Friday, 19 December 2014
Jesse Norris, Leila V Carvalho, Charles Jones and Forest Cannon, University of California Santa Barbara, Santa Barbara, CA, United States
Abstract:
Two extreme snowfall events associated with extratropical cyclones interacting with the Himalaya Mountains are simulated with the Weather Research and Forecasting (WRF) model. These two events exemplify contrasting large-scale conditions typically observed in the winter and early spring. One event in January 1999 was characterized by a strong zonally oriented subtropical jet flowing directly over the mountains, with the cyclone becoming terrain-locked in the western-Himalayan “notch”. Another event in March 2006 featured a deep longwave trough on the jet, facilitating cyclogenesis further south, with two successive cyclones passing along the entire Himalayan ridge. These features of the events are captured by the simulations, so that snowfall is confined to the western Himalaya in the January simulation, while a near-continuous band of accumulated snowfall along the Himalayan ridge forms in the March simulation. Satellite rainfall estimates (TRMM) and interpolated rain-gauge measurements (APHRODITE) largely validate these precipitation distributions, but highlight some possible shortcomings of the model when simulating such events. Snowfall rate throughout both simulations is largely determined by cross-barrier moisture flux, which is generally greatest wherever the cyclonic winds are convergent against the mountains at each time.

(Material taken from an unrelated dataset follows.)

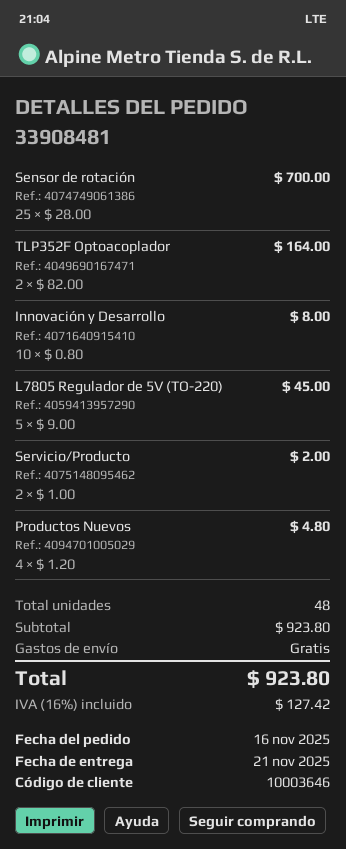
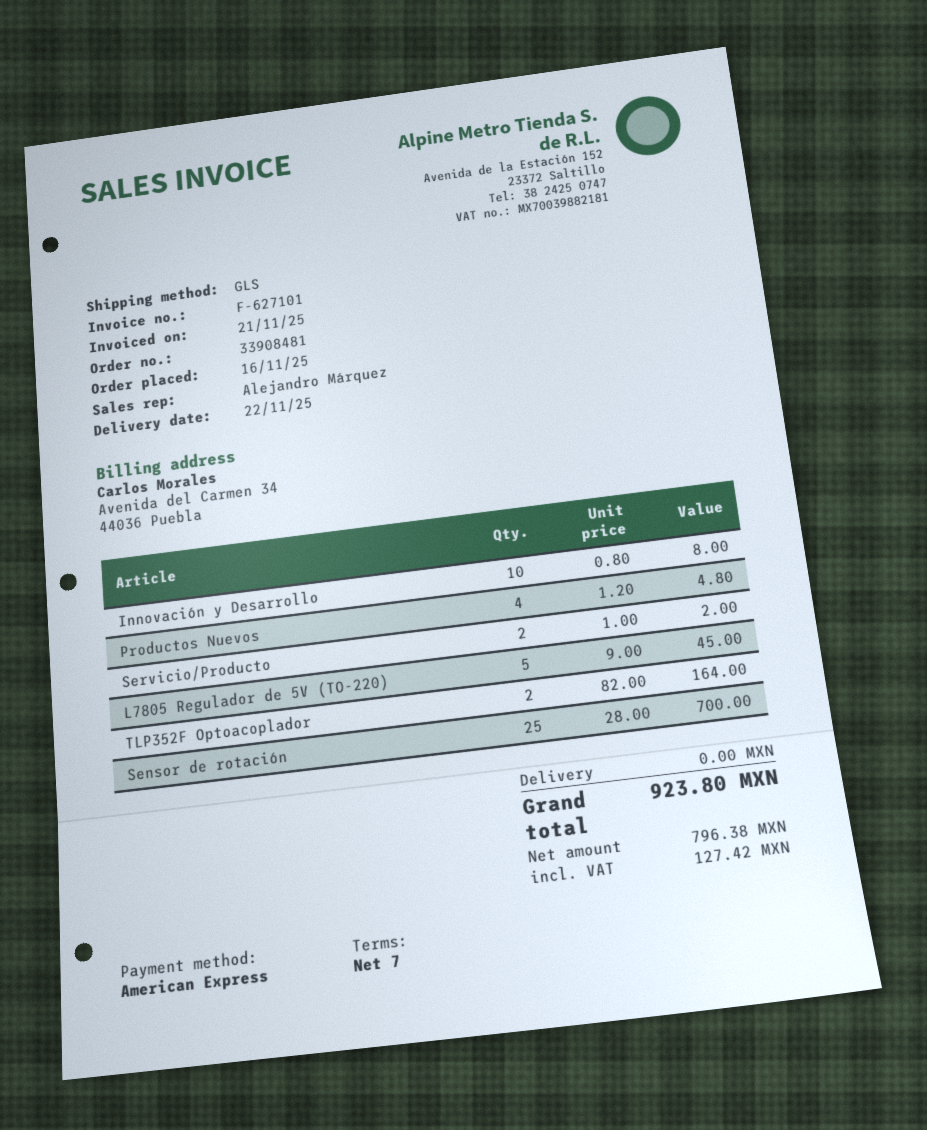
delivery date: 2025-11-21 -> 2025-11-22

However, the March 2006 simulation evolves in an environment with greater moisture transport towards the mountains than in the January 1999 event. Hence greater precipitation rates and more solid snowbands are generated in the March than in the January simulation. However, due to the terrain-locking of the cyclone in the January event, individual locations receive more persistent snowfall, so that the greatest accumulations are similar (about 150 mm) between the two events, although these accumulations are much more widespread in the March event.